The BJP hit back at the Congress. The party’s Member of Parliament Rajyavardhan Singh Rathore and Manoj Tiwari said the Congress was “twisting” the government’s statements – suggesting that the minister had not drawn any such conclusion.
How did Ram Setu first emerge as a political debate?
This political debate on the Ram Setu is not new. The topic first became contentious when the Congress-led United Progressive Alliance government pushed forward the Sethusamudram project in 2005. The plan was first conceived of by the British in the 19th century and underwent several iterations with regards to the alignment, including one by the BJP-led National Democratic Alliance government in 1999.
The project would require dredging the seabed to create an 83-km-long deep-water shipping canal connecting the Palk Bay and the Gulf of Mannar situated between India and Sri Lanka.
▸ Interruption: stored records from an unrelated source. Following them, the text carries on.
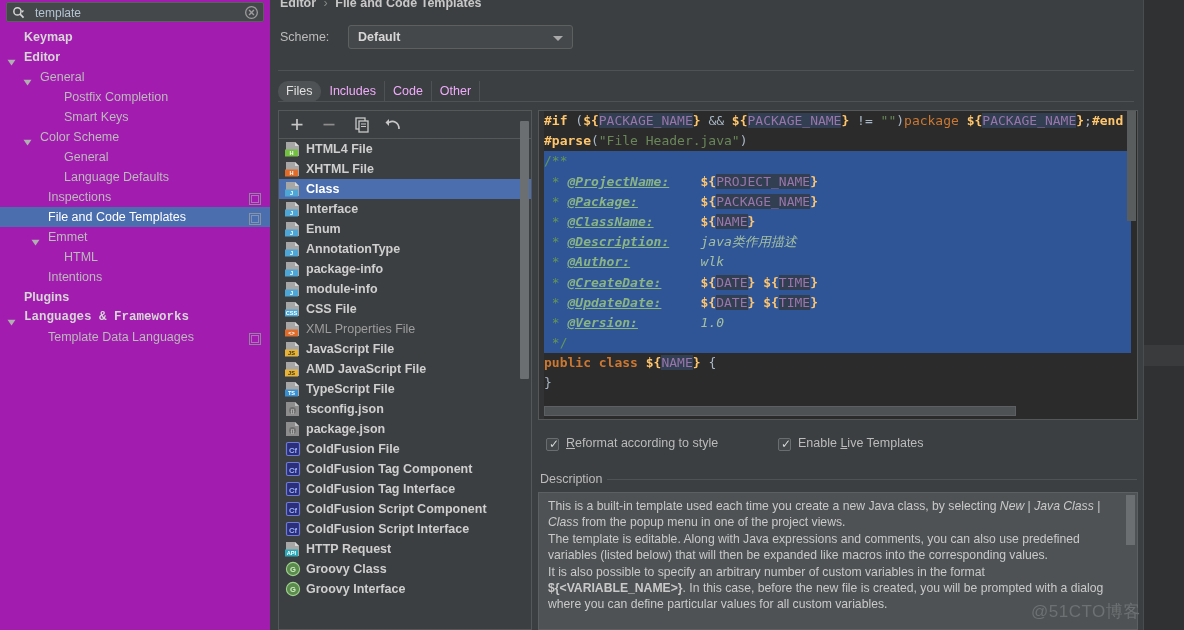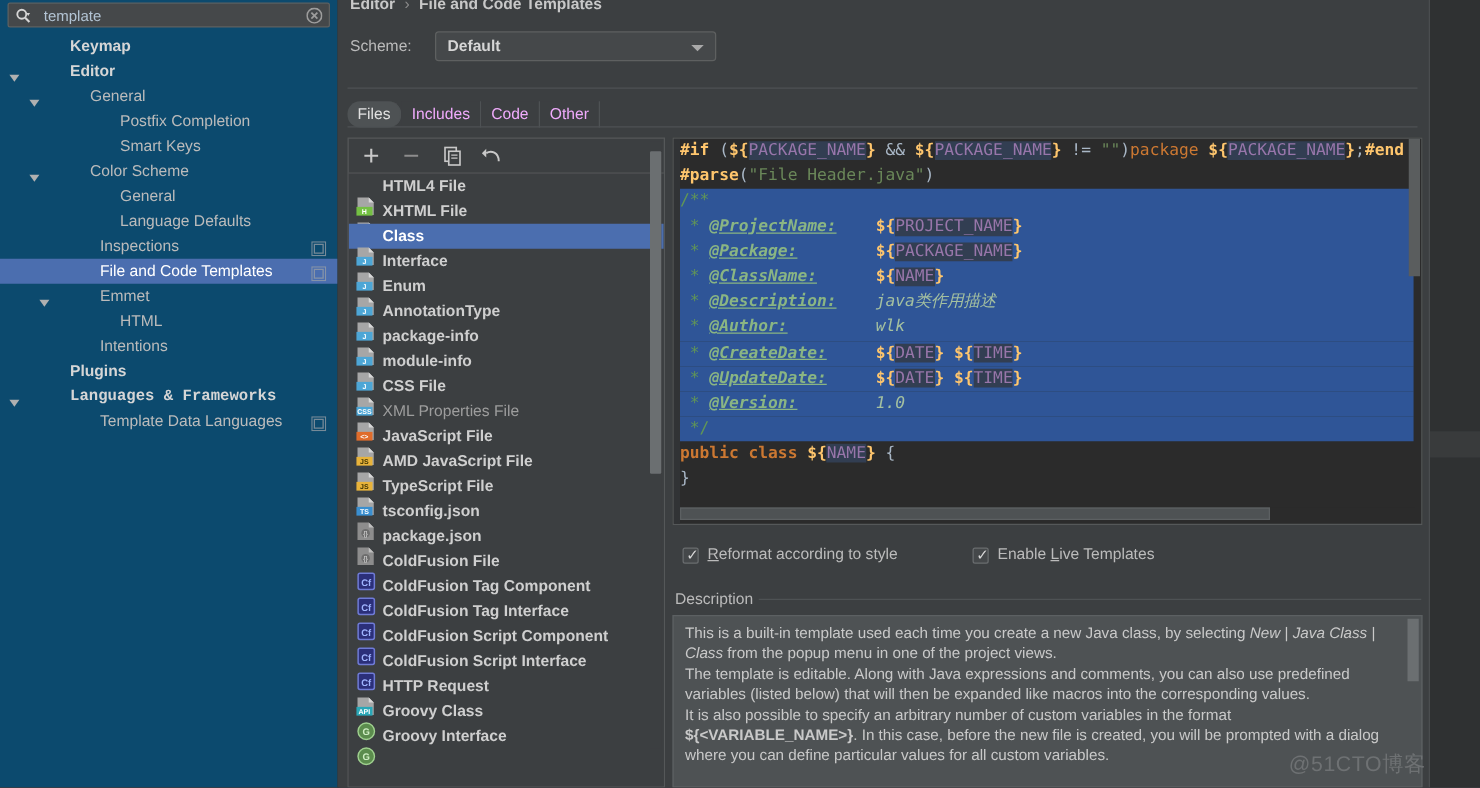"template" #sidebar { background: #0c4a6e -> #a21caf }
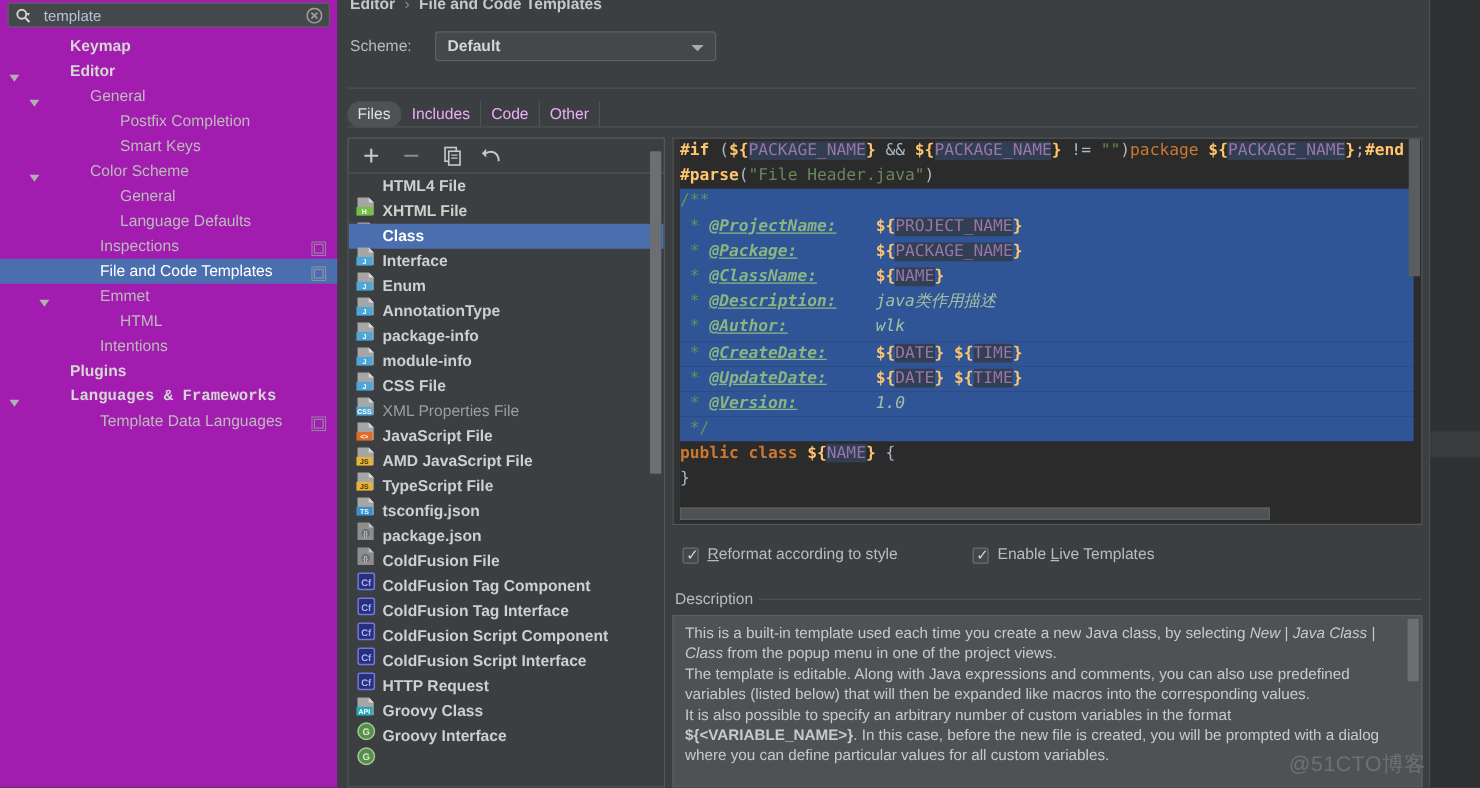"Keymap" .trow .lbl { margin-left: 32px -> none }
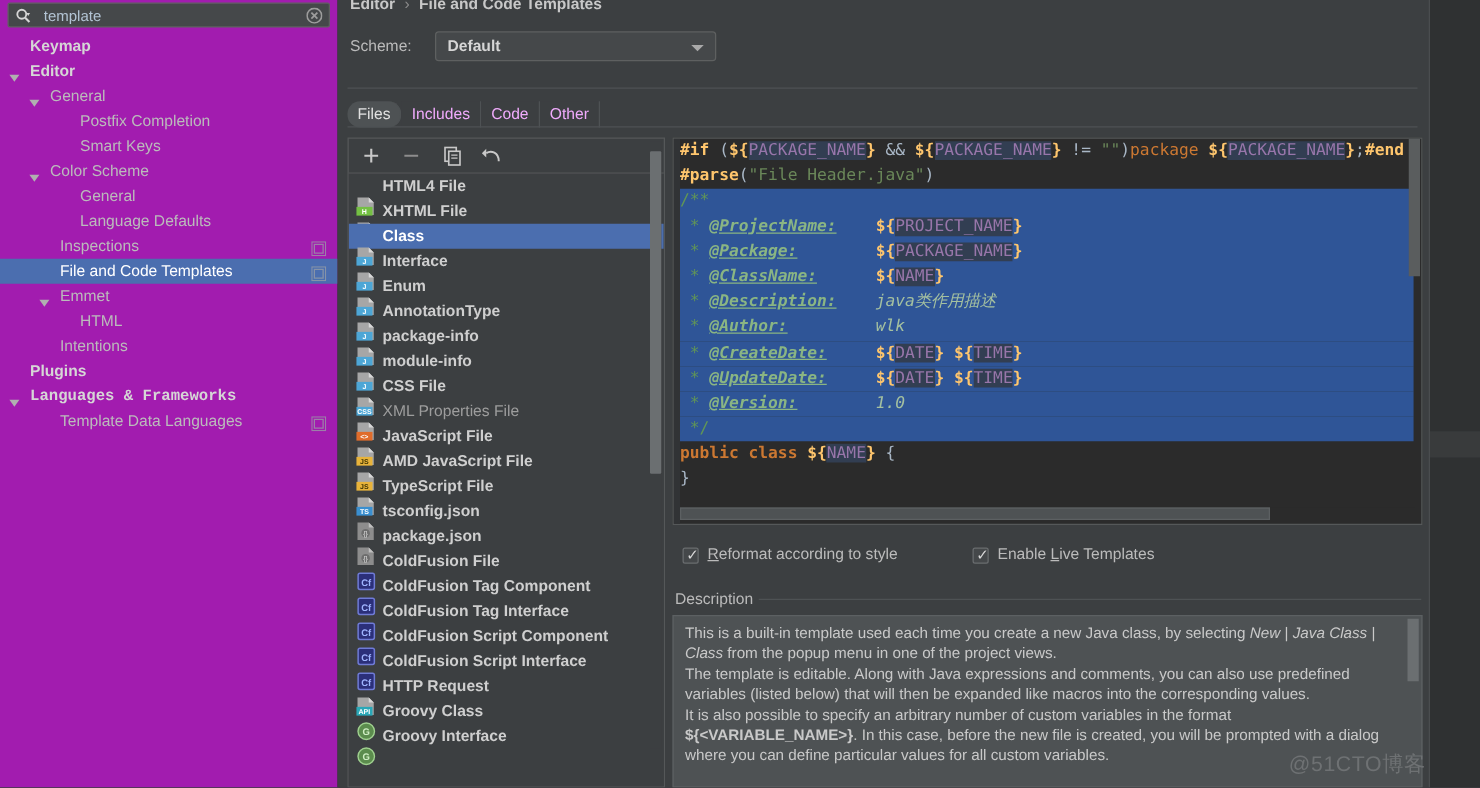"Cf" .frow .ficon { top: 18px -> 2px }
The water in the area is shallow, hindering navigation by large ships. The proposed canal would provide ships a continuously navigable marine route around the Indian peninsula as an alternative to having to go around Sri Lanka. This, the project’s proponents suggest, would cut travel time and boost economic growth.
What makes the matter contentious is that the canal’s alignment, as approved by the Congress government, cut across the Ram Setu.
This led the BJP and various Hindu organisations to oppose the project as the dredging would damage the the bridge.
The BJP and other right-wing organisations have cited Hindu beliefs about the Rama Setu to oppose the project. They cite the Ramayana, the ancient epic, as mentioning that the Ram Setu was built by Lord Rama and his “vanar sena” or army of monkeys. This bridge, according to the epic, was used by them to cross over into Lanka to rescue his wife Sita. Because of this, the BJP and other organisations say that the Ram Setu must not be damaged.
On the other hand, in 2007 during the United Progressive Alliance government, the Archaeological Survey of India, which reports to the Culture Ministry, had filed an affidavit before the Supreme Court stating that Ram was a mythical character and that the Ramayana had no historical basis. Therefore, the government agency said there was no historical or scientific evidence to establish the Ram Setu is a human-made bridge. However, the affidavit was later withdrawn by the Congress government following protests by the BJP.
In 2018, the BJP-led Union government submitted before the Supreme Court that it will not touch the Ram Setu and would find an alternate alignment for the canal. But the project remains stayed as the matter is pending before the Supreme Court.
Some politicians, such as BJP leader and former Union minister Subramanian Swamy, have sought a national heritage monument status for the Ram Setu to ensure it is not compromised, even as the project remains in cold storage.